_TASK DESCRIPTION_. From the line that contains "Genuine Brand TTPM2004" to the final line below, both included, print each line exactly and skip the pictures.
-- GIVEN RECORDS follows --
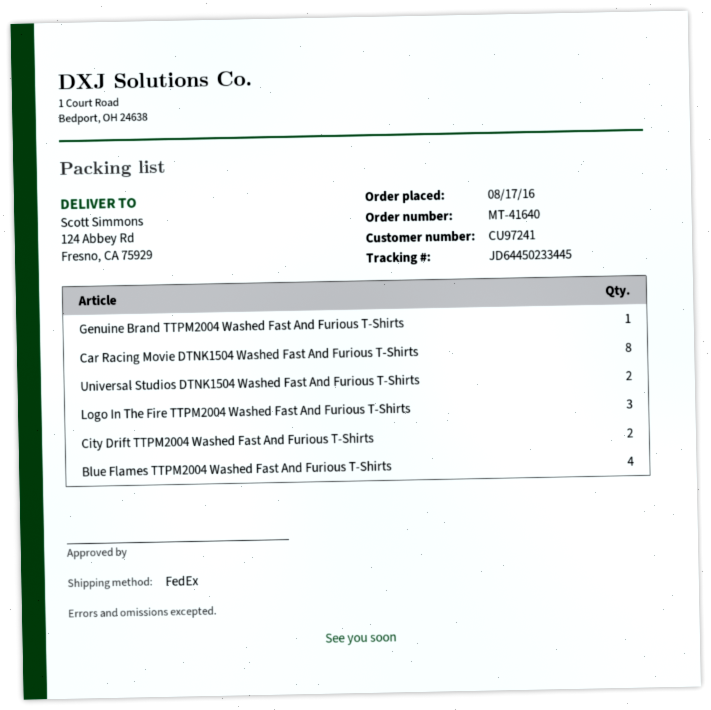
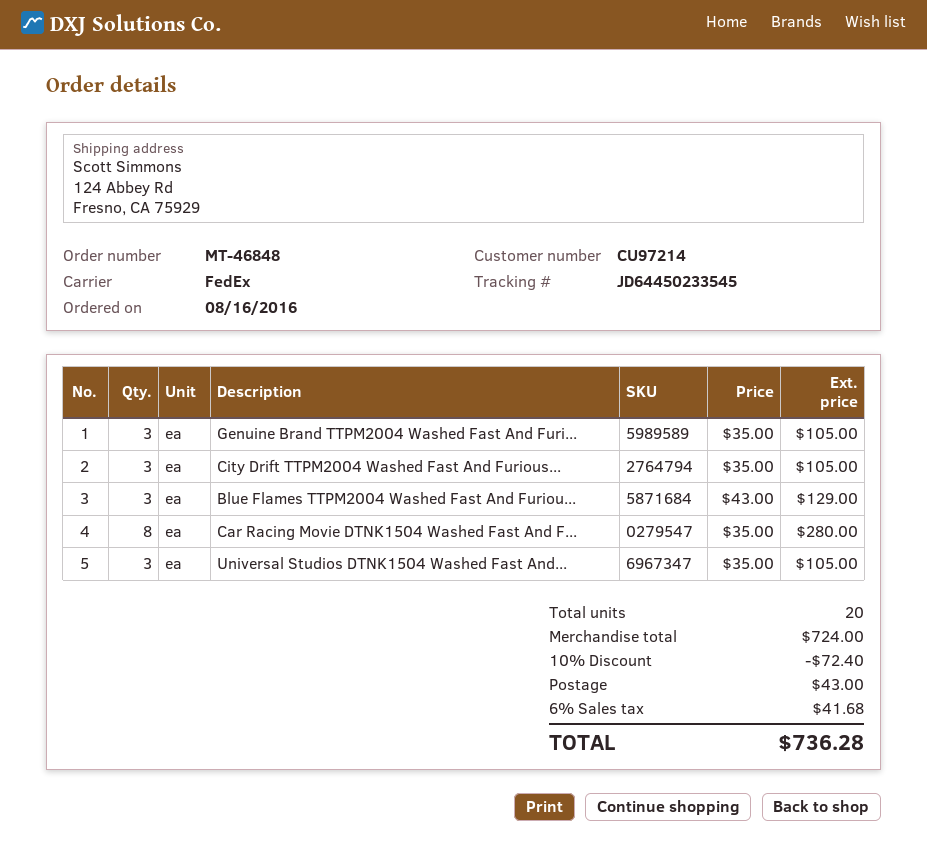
order number: MT-41640 -> MT-46848
order date: 2016-08-17 -> 2016-08-16
customer number: CU97241 -> CU97214
tracking number: JD64450233445 -> JD64450233545
Genuine Brand TTPM2004 Washed Fast And Furious T-Shirts: 1 -> 3
Universal Studios DTNK1504 Washed Fast And Furious T-Shirts: 2 -> 3
Logo In The Fire TTPM2004 Washed Fast And Furious T-Shirts: 3 -> none
City Drift TTPM2004 Washed Fast And Furious T-Shirts: 2 -> 3
Blue Flames TTPM2004 Washed Fast And Furious T-Shirts: 4 -> 3

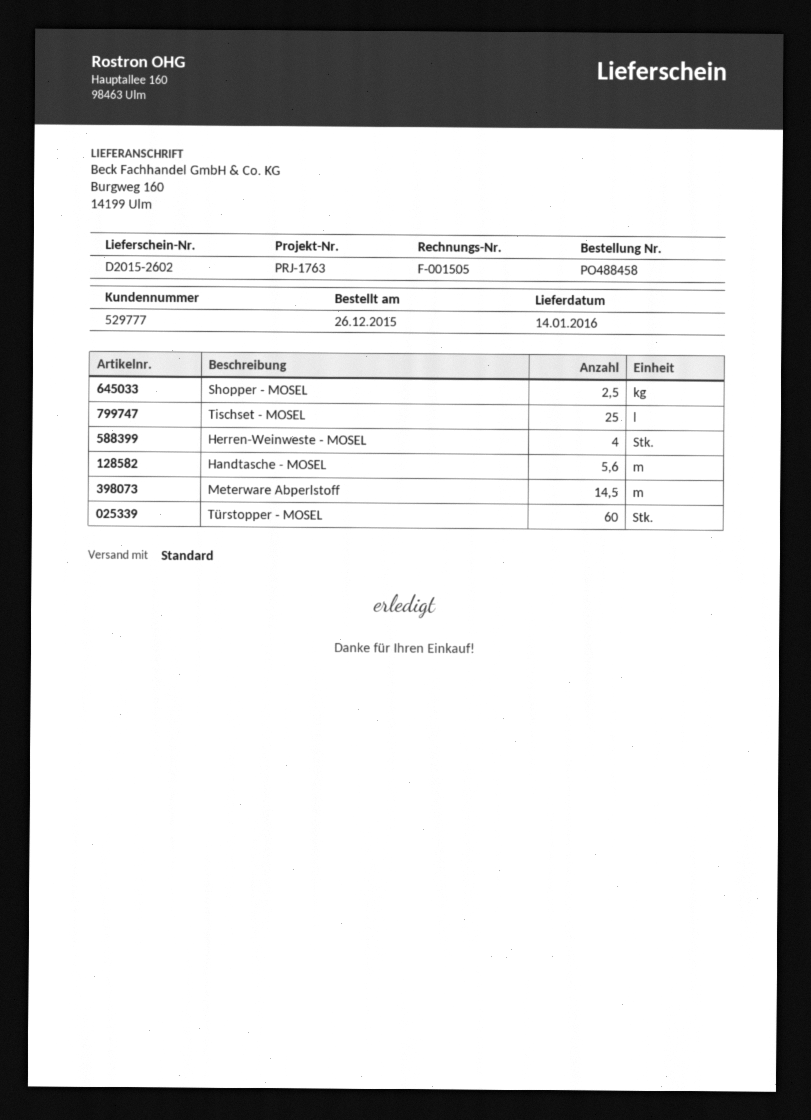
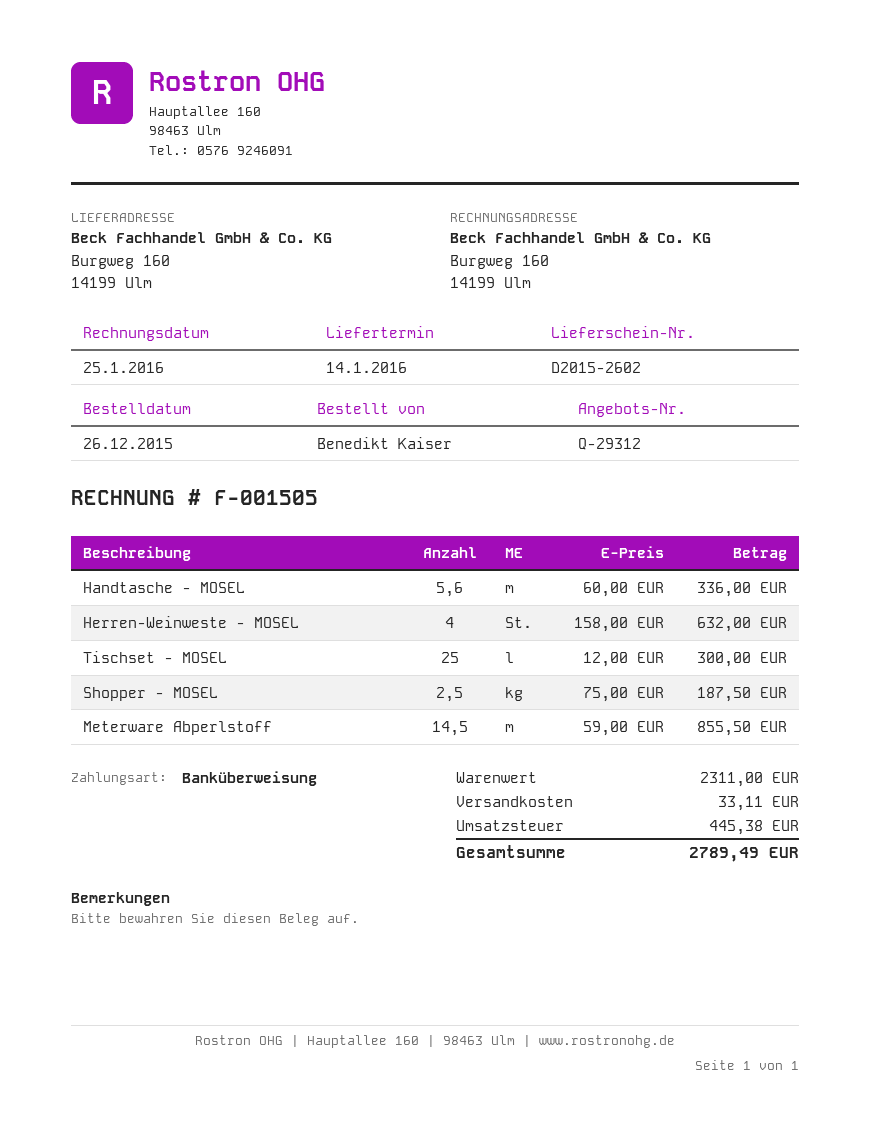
Türstopper - MOSEL: 60 -> none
-- GIVEN RECORDS concluded --
_ANSWER FOR THE TASK_.
Genuine Brand TTPM2004 Washed Fast And Furious T-Shirts: 1 -> 3
Universal Studios DTNK1504 Washed Fast And Furious T-Shirts: 2 -> 3
Logo In The Fire TTPM2004 Washed Fast And Furious T-Shirts: 3 -> none
City Drift TTPM2004 Washed Fast And Furious T-Shirts: 2 -> 3
Blue Flames TTPM2004 Washed Fast And Furious T-Shirts: 4 -> 3

Türstopper - MOSEL: 60 -> none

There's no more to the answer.